Archaeologists have discovered fossils of dinosaurs that might be altering our view of China’s geological history. A team of archaeologists from around the world has unearthed the fossils of 8-10 individual dinosaurs during excavations since 2005. The project is led by the Chinese Academy of Sciences’ Xing Xu. Now a new study provides new insight gained from evidence the excavations have yielded.

Lingwulong Shenqi, the giant dinosaurs of the sauropods family , lived in the northern China approximately 174 million years ago. So far dinosaurs from the neosauropods family older than 160 million years had not been found in places other than North America, Europe and eastern Africa.

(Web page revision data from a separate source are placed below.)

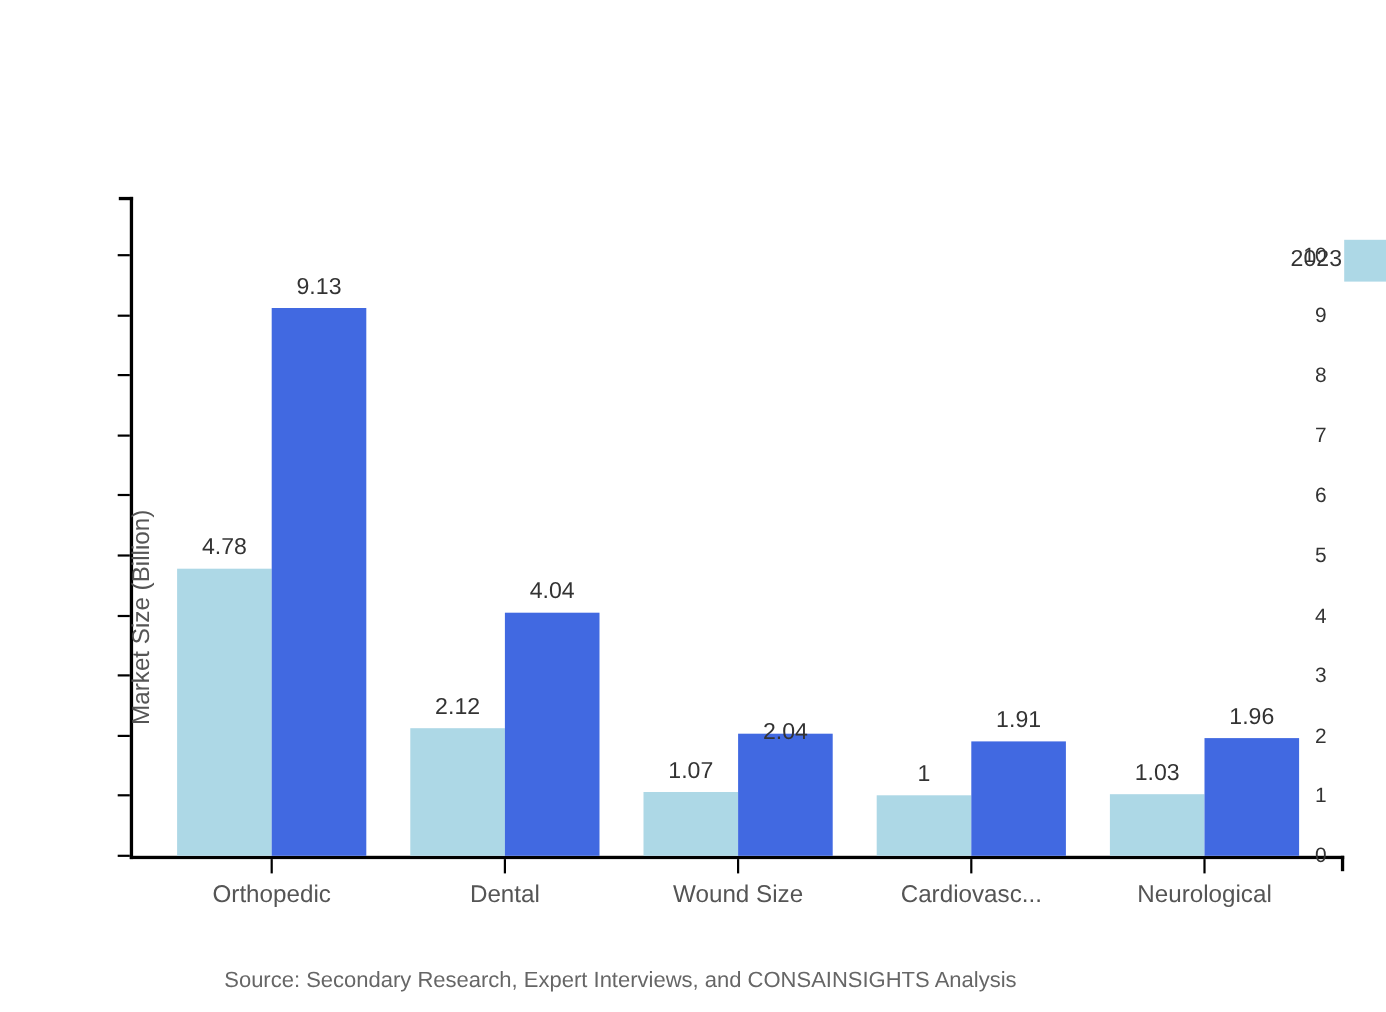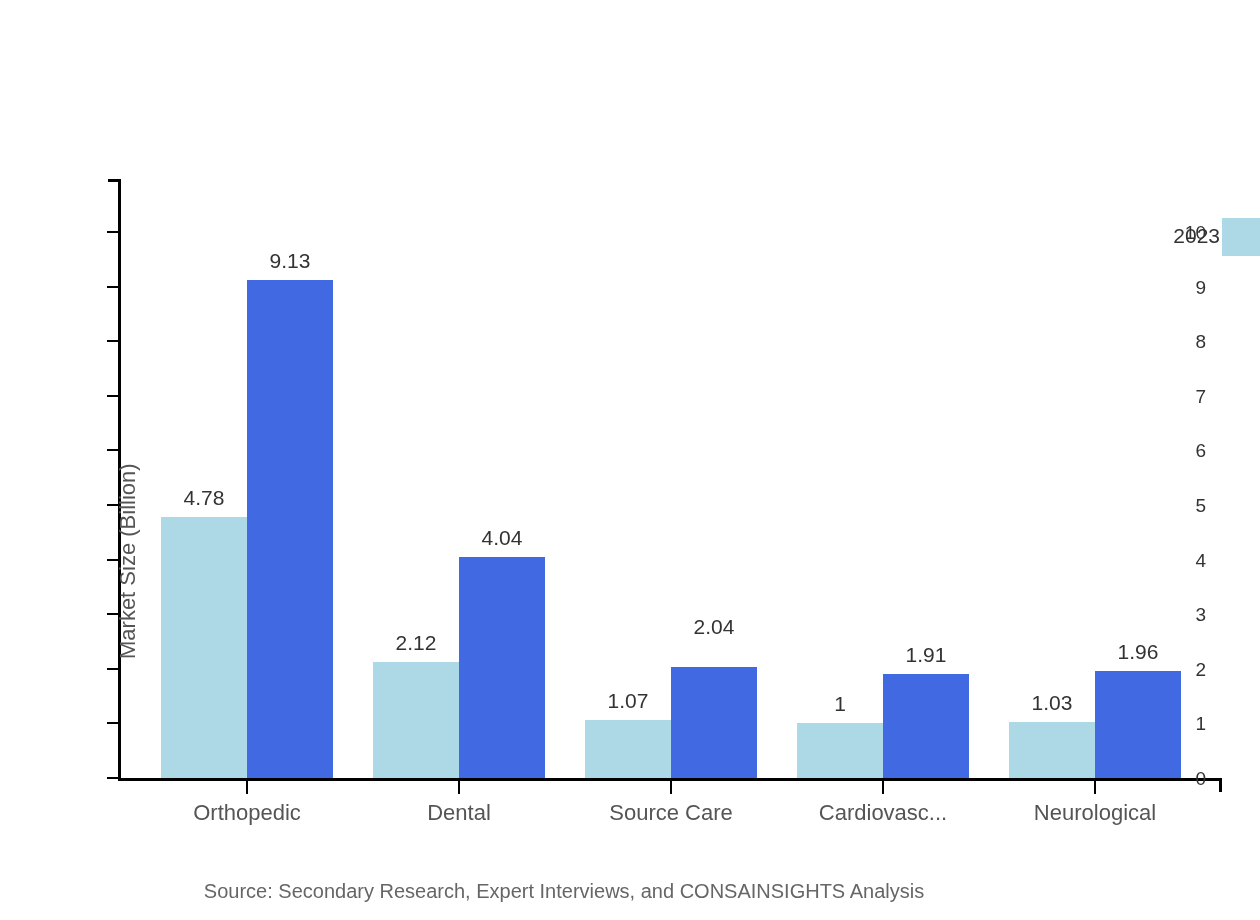--- a/index.html
+++ b/index.html
@@ -110,39 +110,39 @@
         <div class="ytick-label" style="top: 107.6px;">9</div>
         <div class="ytick" style="top: 52px;"></div>
         <div class="ytick-label" style="top: 53px;">10</div>
       </div>
     <div id="x-axis-ticks">
         <div class="xtick" style="left: 128px;"></div>
         <div class="xtick-label" style="left: 129px;">Orthopedic</div>
         <div class="xtick" style="left: 340px;"></div>
         <div class="xtick-label" style="left: 341px;">Dental</div>
         <div class="xtick" style="left: 552px;"></div>
-        <div class="xtick-label" style="left: 553px;">Source Care</div>
+        <div class="xtick-label" style="left: 553px;">Wound Size</div>
         <div class="xtick" style="left: 764px;"></div>
         <div class="xtick-label" style="left: 765px;">Cardiovasc...</div>
         <div class="xtick" style="left: 976px;"></div>
         <div class="xtick-label" style="left: 977px;">Neurological</div>
       </div>
     <div id="bars-layer">
         <div class="bar" style="left: 43px; width: 86px; height: 260.988px; background: rgb(173, 216, 230);"></div>
         <div class="bar-label" style="left: 86px; top: 308.012px;">4.78</div>
         <div class="bar" style="left: 129px; width: 86px; height: 498.498px; background: rgb(65, 105, 225);"></div>
         <div class="bar-label" style="left: 172px; top: 70.502px;">9.13</div>
         <div class="bar" style="left: 255px; width: 86px; height: 115.752px; background: rgb(173, 216, 230);"></div>
         <div class="bar-label" style="left: 298px; top: 453.248px;">2.12</div>
         <div class="bar" style="left: 341px; width: 86px; height: 220.584px; background: rgb(65, 105, 225);"></div>
         <div class="bar-label" style="left: 384px; top: 348.416px;">4.04</div>
         <div class="bar" style="left: 467px; width: 86px; height: 58.422px; background: rgb(173, 216, 230);"></div>
         <div class="bar-label" style="left: 510px; top: 510.578px;">1.07</div>
         <div class="bar" style="left: 553px; width: 86px; height: 111.384px; background: rgb(65, 105, 225);"></div>
-        <div class="bar-label" style="left: 596px; top: 437px;">2.04</div>
+        <div class="bar-label" style="left: 596px; top: 476px;">2.04</div>
         <div class="bar" style="left: 679px; width: 86px; height: 54.6px; background: rgb(173, 216, 230);"></div>
         <div class="bar-label" style="left: 722px; top: 514.4px;">1</div>
         <div class="bar" style="left: 765px; width: 86px; height: 104.286px; background: rgb(65, 105, 225);"></div>
         <div class="bar-label" style="left: 808px; top: 464.714px;">1.91</div>
         <div class="bar" style="left: 891px; width: 86px; height: 56.238px; background: rgb(173, 216, 230);"></div>
         <div class="bar-label" style="left: 934px; top: 512.762px;">1.03</div>
         <div class="bar" style="left: 977px; width: 86px; height: 107.016px; background: rgb(65, 105, 225);"></div>
         <div class="bar-label" style="left: 1020px; top: 461.984px;">1.96</div>
       </div>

Scientists believe that East Asia was then split from supercontinent Pangaea. But the existence of LIngwulong in the area 15 million years earlier than any other dinosaur from the neosauropods group indicate that the time of the Pangaea split might have been different.

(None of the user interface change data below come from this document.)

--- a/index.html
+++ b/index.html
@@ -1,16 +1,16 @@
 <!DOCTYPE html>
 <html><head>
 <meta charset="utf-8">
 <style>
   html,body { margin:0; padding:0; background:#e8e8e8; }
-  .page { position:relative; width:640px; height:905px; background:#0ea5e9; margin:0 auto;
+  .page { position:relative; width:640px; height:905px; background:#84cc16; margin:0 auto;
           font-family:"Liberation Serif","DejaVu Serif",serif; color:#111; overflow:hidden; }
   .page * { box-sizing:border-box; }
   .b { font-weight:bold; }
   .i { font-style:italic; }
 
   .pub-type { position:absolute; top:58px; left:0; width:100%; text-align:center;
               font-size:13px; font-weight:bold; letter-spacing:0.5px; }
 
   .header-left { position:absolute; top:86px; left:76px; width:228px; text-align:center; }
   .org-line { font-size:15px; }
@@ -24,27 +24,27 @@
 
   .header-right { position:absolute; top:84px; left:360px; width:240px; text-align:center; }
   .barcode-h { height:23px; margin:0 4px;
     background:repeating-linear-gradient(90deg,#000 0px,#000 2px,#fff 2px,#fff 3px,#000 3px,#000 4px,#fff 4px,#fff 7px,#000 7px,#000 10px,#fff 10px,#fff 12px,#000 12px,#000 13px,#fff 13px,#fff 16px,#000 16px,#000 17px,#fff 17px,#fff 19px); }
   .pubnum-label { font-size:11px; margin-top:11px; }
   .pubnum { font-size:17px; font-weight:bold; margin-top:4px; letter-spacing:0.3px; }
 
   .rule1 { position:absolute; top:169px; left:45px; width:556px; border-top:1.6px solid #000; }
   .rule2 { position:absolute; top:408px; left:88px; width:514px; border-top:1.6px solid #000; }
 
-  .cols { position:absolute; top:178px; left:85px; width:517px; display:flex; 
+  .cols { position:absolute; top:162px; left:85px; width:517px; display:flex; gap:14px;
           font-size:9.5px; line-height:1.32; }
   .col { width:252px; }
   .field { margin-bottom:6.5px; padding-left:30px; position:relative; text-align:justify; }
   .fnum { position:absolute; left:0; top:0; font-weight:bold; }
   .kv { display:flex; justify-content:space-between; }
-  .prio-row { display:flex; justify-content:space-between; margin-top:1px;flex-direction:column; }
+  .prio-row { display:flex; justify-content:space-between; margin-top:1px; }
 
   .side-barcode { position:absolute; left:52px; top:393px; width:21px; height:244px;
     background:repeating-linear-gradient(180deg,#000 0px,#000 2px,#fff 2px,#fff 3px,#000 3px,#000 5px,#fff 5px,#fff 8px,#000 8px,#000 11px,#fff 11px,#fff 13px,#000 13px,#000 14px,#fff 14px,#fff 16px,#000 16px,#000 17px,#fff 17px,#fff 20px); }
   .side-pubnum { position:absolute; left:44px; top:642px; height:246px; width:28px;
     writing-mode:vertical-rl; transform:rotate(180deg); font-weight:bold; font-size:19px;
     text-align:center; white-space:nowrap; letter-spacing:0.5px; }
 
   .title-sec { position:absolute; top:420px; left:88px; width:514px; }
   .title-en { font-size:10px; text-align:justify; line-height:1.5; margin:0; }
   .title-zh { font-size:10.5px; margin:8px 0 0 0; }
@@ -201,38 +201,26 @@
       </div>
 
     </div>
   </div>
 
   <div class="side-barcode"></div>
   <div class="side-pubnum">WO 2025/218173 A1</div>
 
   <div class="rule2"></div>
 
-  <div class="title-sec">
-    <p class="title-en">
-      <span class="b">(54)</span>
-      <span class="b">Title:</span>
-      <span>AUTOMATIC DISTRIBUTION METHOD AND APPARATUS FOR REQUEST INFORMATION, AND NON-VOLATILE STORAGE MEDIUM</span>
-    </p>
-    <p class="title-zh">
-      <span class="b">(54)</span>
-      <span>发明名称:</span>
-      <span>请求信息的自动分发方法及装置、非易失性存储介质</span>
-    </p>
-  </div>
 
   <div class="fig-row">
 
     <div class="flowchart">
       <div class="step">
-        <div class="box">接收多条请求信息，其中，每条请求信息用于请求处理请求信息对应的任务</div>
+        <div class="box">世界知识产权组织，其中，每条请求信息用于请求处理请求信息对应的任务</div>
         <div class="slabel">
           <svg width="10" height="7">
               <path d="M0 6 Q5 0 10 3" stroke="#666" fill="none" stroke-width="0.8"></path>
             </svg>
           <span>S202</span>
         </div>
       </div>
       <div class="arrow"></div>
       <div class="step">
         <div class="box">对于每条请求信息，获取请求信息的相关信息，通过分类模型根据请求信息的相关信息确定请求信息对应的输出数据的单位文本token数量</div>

This is the first member of this group from Asia ever found, since so far scientists believed that neosauropods didn’t reach Asia during the Jurassic period. A sea was thought to have separated China from the rest of the Pangaea at the time, so animals could not cross it. The new discovery suggests that dinosaurs of the neosauropod family got into the country before the Pangaea splitting caused any natural barriers or that the barrier was not lasting.

The discovery of such an old member of the family, Lingwulong, might be an indication that this species was much more advanced in terms of evolution than was previously thought. Also, it is further evidence that dinosaurs were quite adaptive and evolved despite several mass extinctions on Earth which were caused by volcano eruptions.

The study was published in Nature Communications.